Legacy media must compete against a choose-your-own-adventure reality.
By Charlie Warzel November 8, 2024, 4:03 PM ETThe Media's Identity Crisis - The Atlantic
Illustration by Katie Martin
“You are the media now.”
That’s the message that began to cohere among right-wing influencers shortly after Donald Trump won the election this week.
Elon Musk first posted the phrase, and others followed.
“The legacy media is dead. Hollywood is done. Truth telling is in. No more complaining about the media,” the right-wing activist James O’Keefe posted shortly after.
“You are the media.”
- It’s a particularly effective message for Musk, who spent $44 billion to purchase a communications platform that he has harnessed to undermine existing media institutions and directly support Trump’s campaign.
- QAnon devotees also know the phrase as a rallying cry, an invitation to participate in a particular kind of citizen “journalism” that involves just asking questions and making stuff up altogether.
A defining quality of this election cycle has been that few people seem to be able to agree on who constitutes “the media,” what their role ought to be, or even how much influence they have in 2024.

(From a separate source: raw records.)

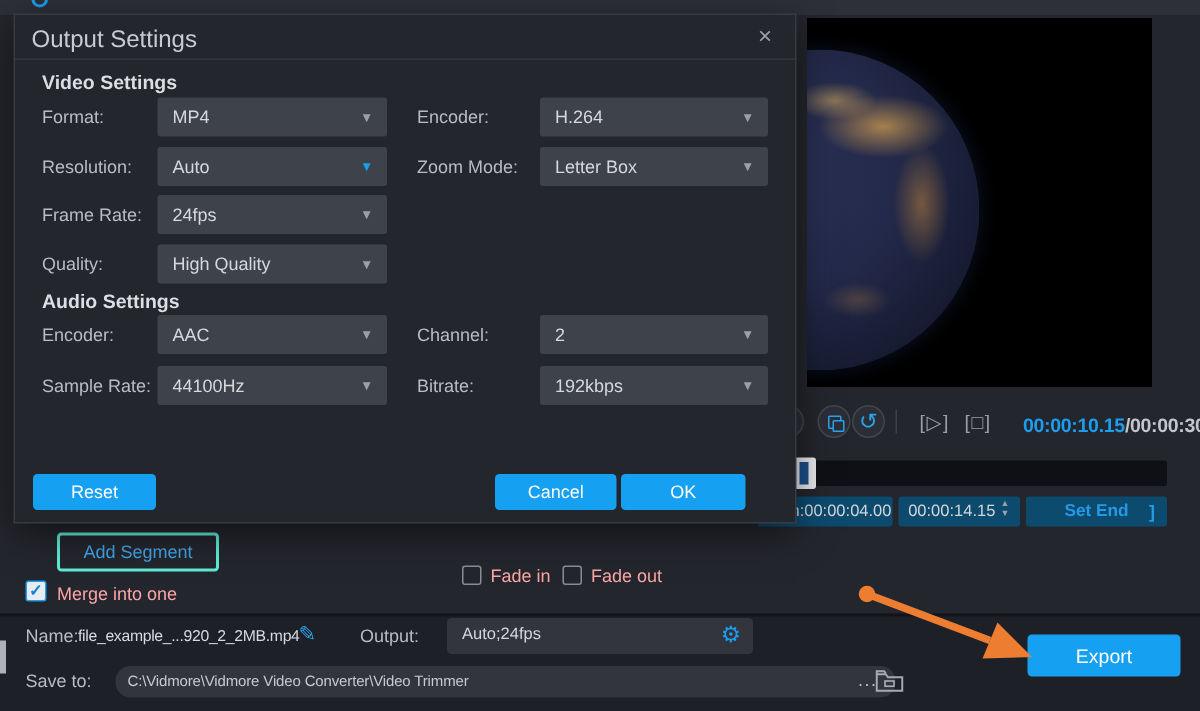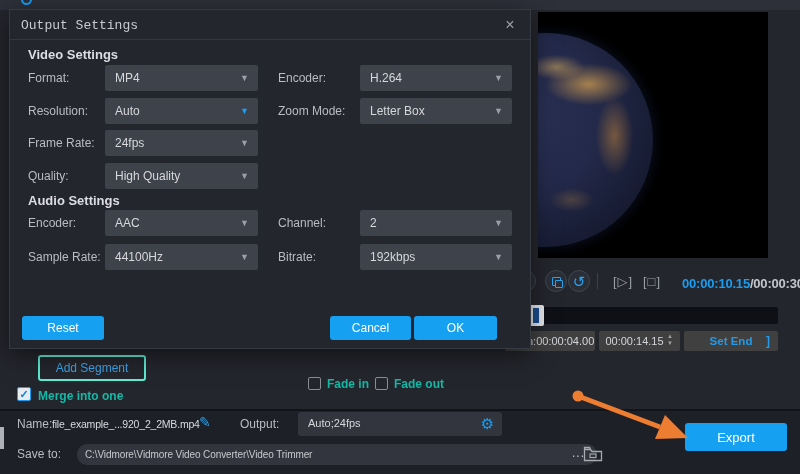"Output Settings" .dlg-title { font-family: Liberation Mono, monospace -> none; font-size: 13px -> 16px }
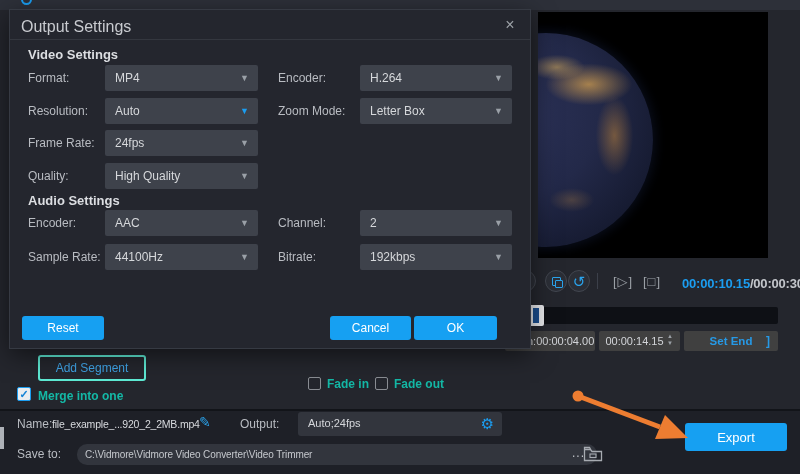"n:00:00:04.00" .tfield { background: #404040 -> #0c4a6e }
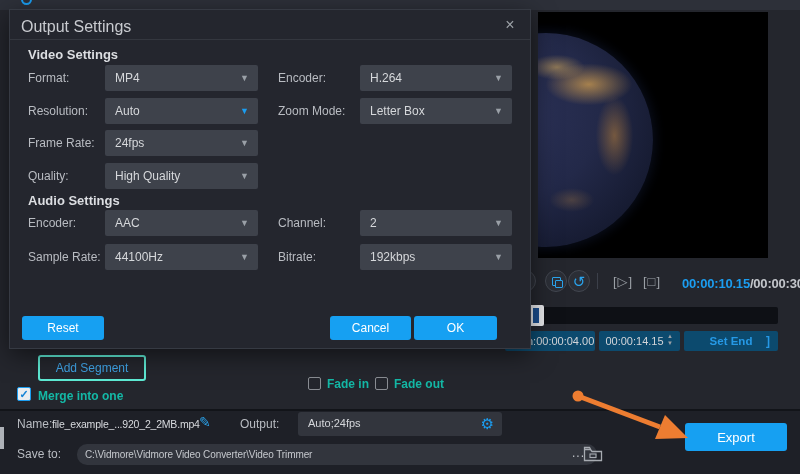"Fade in" .chk-label { color: #14b8a6 -> #fca5a5; font-weight: bold -> none }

Based on Trump and Kamala Harris’s appearances on various shows—and especially Trump and J. D. Vance’s late-race interviews with Joe Rogan, which culminated in the popular host’s endorsement—some have argued that this was the “podcast election.” But there’s broad confusion over what actually moves the needle.
Is the press the bulwark against fascism, or is it ignored by a meaningful percentage of the country?